Employment discrimination against persons with criminal records in the United States has been illegal since enactment of the Civil Rights Act of 1964. Employers retain the right to lawfully consider an applicant's or employee's criminal conviction(s) for employment purposes e.g., hiring, retention, promotion, benefits, and delegated duties.

This policy could potentially have a disproportionate impact on minorities who, as a subpopulation, have higher rates of criminal convictions and arrests. The Equal Employment Opportunity Commission (EEOC) and other protections have been enforcing Title VII since it came into effect in 1965. The EEOC has periodically issued enforcement guidance explaining how employers could use criminal records without violating the Civil Rights Act; in April 2012, it published an enforcement guidance requiring companies to establish procedures to ensure that they are not using criminal records to discriminate by race or national origin.

==Background==
Title VII of the Civil Rights Act of 1964 defines two types of discrimination: disparate treatment and disparate impact.
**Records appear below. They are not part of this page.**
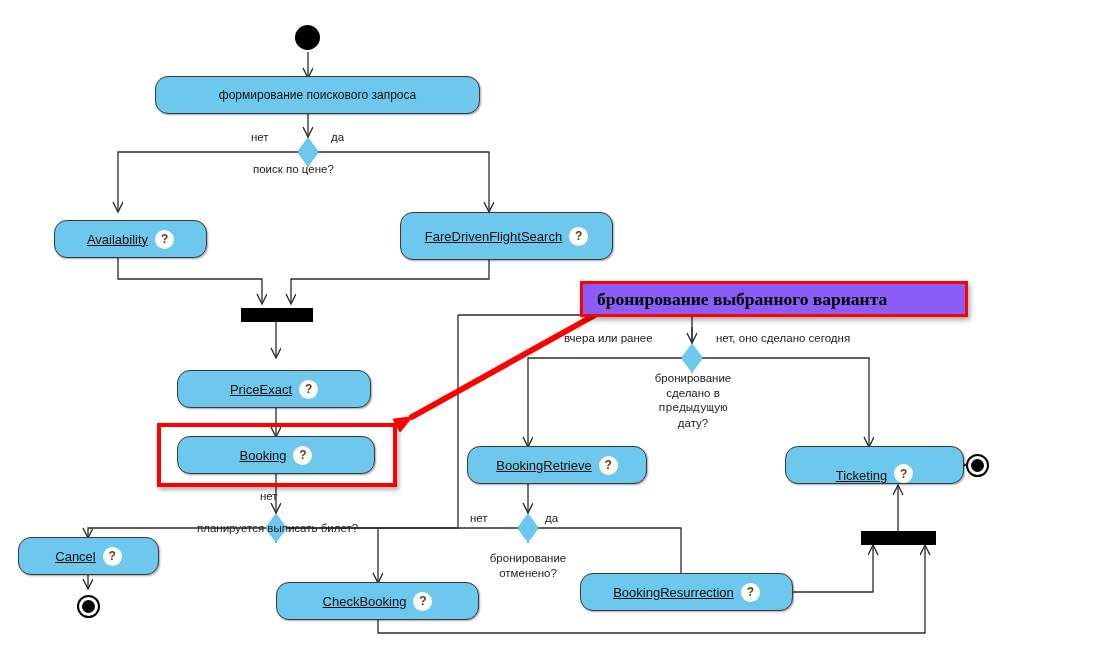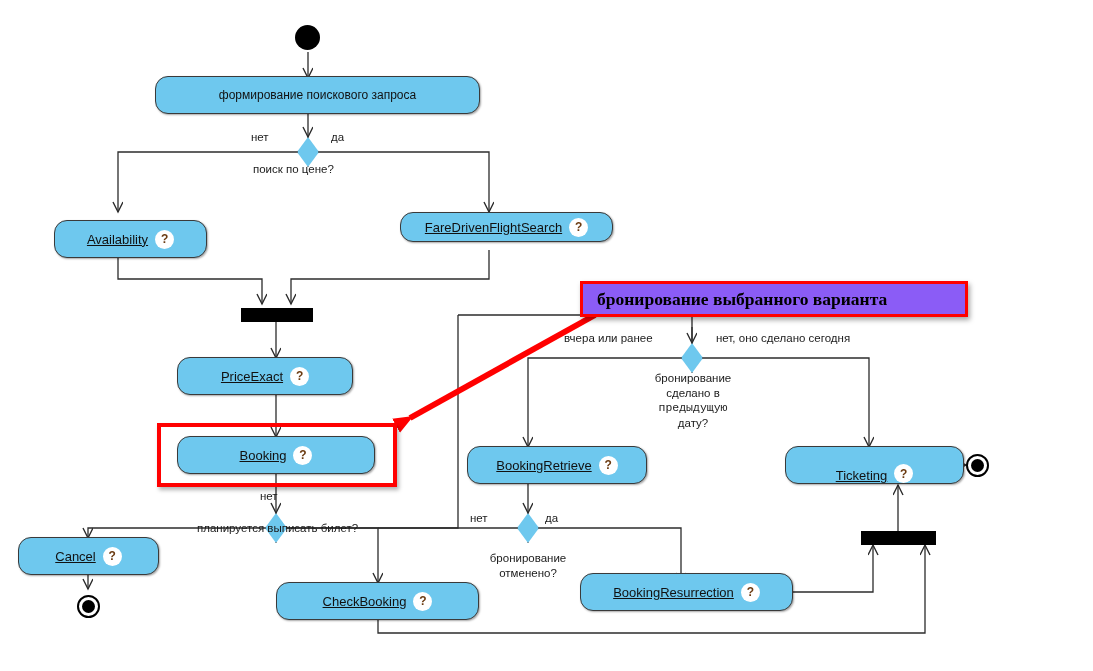--- a/index.html
+++ b/index.html
@@ -145,7 +145,7 @@
     <span class="qmark">?</span>
   </div>
 
-  <div class="node" style="left:400px;top:212px;width:213px;height:30px;">
+  <div class="node" style="left:400px;top:212px;width:213px;height:48px;">
     <span class="nlabel">FareDrivenFlightSearch</span>
     <span class="qmark">?</span>
   </div>

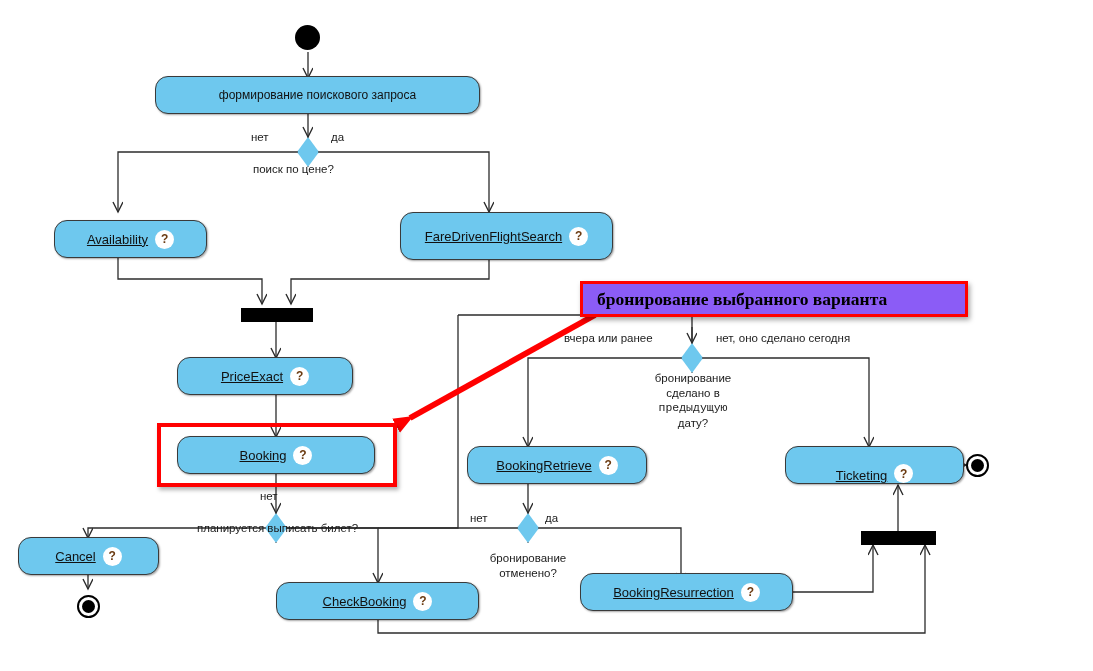--- a/index.html
+++ b/index.html
@@ -150,7 +150,7 @@
     <span class="qmark">?</span>
   </div>
 
-  <div class="node" style="left:177px;top:357px;width:176px;height:38px;">
+  <div class="node" style="left:177px;top:370px;width:194px;height:38px;">
     <span class="nlabel">PriceExact</span>
     <span class="qmark">?</span>
   </div>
The Equal Employment Opportunity Commission (EEOC), who has been enforcing Title VII since it came into effect in 1965, has the power to periodically issue an 'enforcement guidance' explaining how employers could use the backgrounds of potential employees (including their criminal records) without violating the Civil Rights Act;

Past actions to protect against discrimination included interpretation of the Civil Rights Act, among other actions. As of 1998, for example, the Equal Employment Opportunity Commission had interpreted the Civil Rights Act to require that, where an employment policy which discriminates against criminals will have a disparate racial impact, employers must show a business necessity before automatically disqualifying criminals.
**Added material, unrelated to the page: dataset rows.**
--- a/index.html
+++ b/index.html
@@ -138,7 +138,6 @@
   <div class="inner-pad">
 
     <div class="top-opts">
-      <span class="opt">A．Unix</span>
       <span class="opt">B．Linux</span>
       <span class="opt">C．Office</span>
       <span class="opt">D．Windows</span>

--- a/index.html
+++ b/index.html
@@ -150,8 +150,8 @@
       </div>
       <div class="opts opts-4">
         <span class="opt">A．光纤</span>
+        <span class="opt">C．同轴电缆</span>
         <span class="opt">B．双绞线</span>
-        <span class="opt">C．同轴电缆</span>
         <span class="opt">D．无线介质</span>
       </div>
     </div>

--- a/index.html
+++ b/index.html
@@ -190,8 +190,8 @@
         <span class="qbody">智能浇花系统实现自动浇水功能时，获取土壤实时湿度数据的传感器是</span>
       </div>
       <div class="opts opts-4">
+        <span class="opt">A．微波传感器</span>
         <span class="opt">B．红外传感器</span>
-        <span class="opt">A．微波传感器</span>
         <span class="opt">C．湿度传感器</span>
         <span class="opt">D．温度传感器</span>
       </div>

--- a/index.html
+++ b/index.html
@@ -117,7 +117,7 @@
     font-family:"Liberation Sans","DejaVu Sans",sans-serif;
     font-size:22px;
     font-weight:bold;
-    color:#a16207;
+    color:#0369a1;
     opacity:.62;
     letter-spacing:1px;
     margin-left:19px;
In April 2012, the EEOC published an enforcement guidance requiring companies to establish procedures to show that they are not using criminal records to discriminate by race or national origin. The EEOC indicated that they were investigating "hundreds of charges related to the use of criminal history in employment". EEOC endorsed removing a conviction question from the job application as a best practice in its 2012 guidance.

Some United States statute and regulations prohibit or restrict the hiring of criminals for many types of jobs including law enforcement, correction officers, health care workers or educators. Additionally, the military and the Peace Corps forbid licensing boards from granting professional licenses to said individuals. Boards are often required to consider the applicant's moral character and some are authorized to consider criminal prosecutions which did not result in the applicant's actual conviction of a crime e.g., criminal charges dismissed as a result of deferred adjudication or other diversion program. Such professions include trades and occupations involving work in private residences and businesses, work involving vulnerable members of the public such as children and seniors and transportation drivers.

==Statistics==
As of 2008, 6.6 to 7.4 percent, or about one in 15 working-age adults were ex-felons. According to an estimate from 2000, there were over 12 million felons in the United States, representing roughly 8% of the working-age population..In 2016, 6.1 million people were disenfranchised due to convictions, representing 2.47% of voting-age citizens. As of October 2020, an estimated 5.1 million voting-age U.S. citizens are disenfranchised in the 2020 presidential election due to felony convictions, or 1 in 44 citizens.

==All offenders==
Some state justice systems do not allow arrestees to deny arrests for which the charges were dismissed, and some do not allow those whose charges were expunged to deny the conviction. One side of the argument states that a convicted sex offender has a particularly difficult time finding employment based upon biases and generalizations that are associated with the label and criminal record. As a result, legislation may be more difficult to pass for the protection of this type of discrimination. Common entertainment such as Law and Order SVU and Criminal Minds possibly twist the realities of threat or recidivism when applied to rehabilitated offenders returning to citizenship in society, although these perceptions could differ in the hirings of persons with criminal records.

==Case law==

Some courts have rejected any notion that basing hiring decisions on criminal convictions constitutes any type of illegal discrimination.

In addition, there is no known legal recourse for news agencies to remove American citizens from police blotters. However, there are often limits on a sex offender’s placement on the sex offender registry.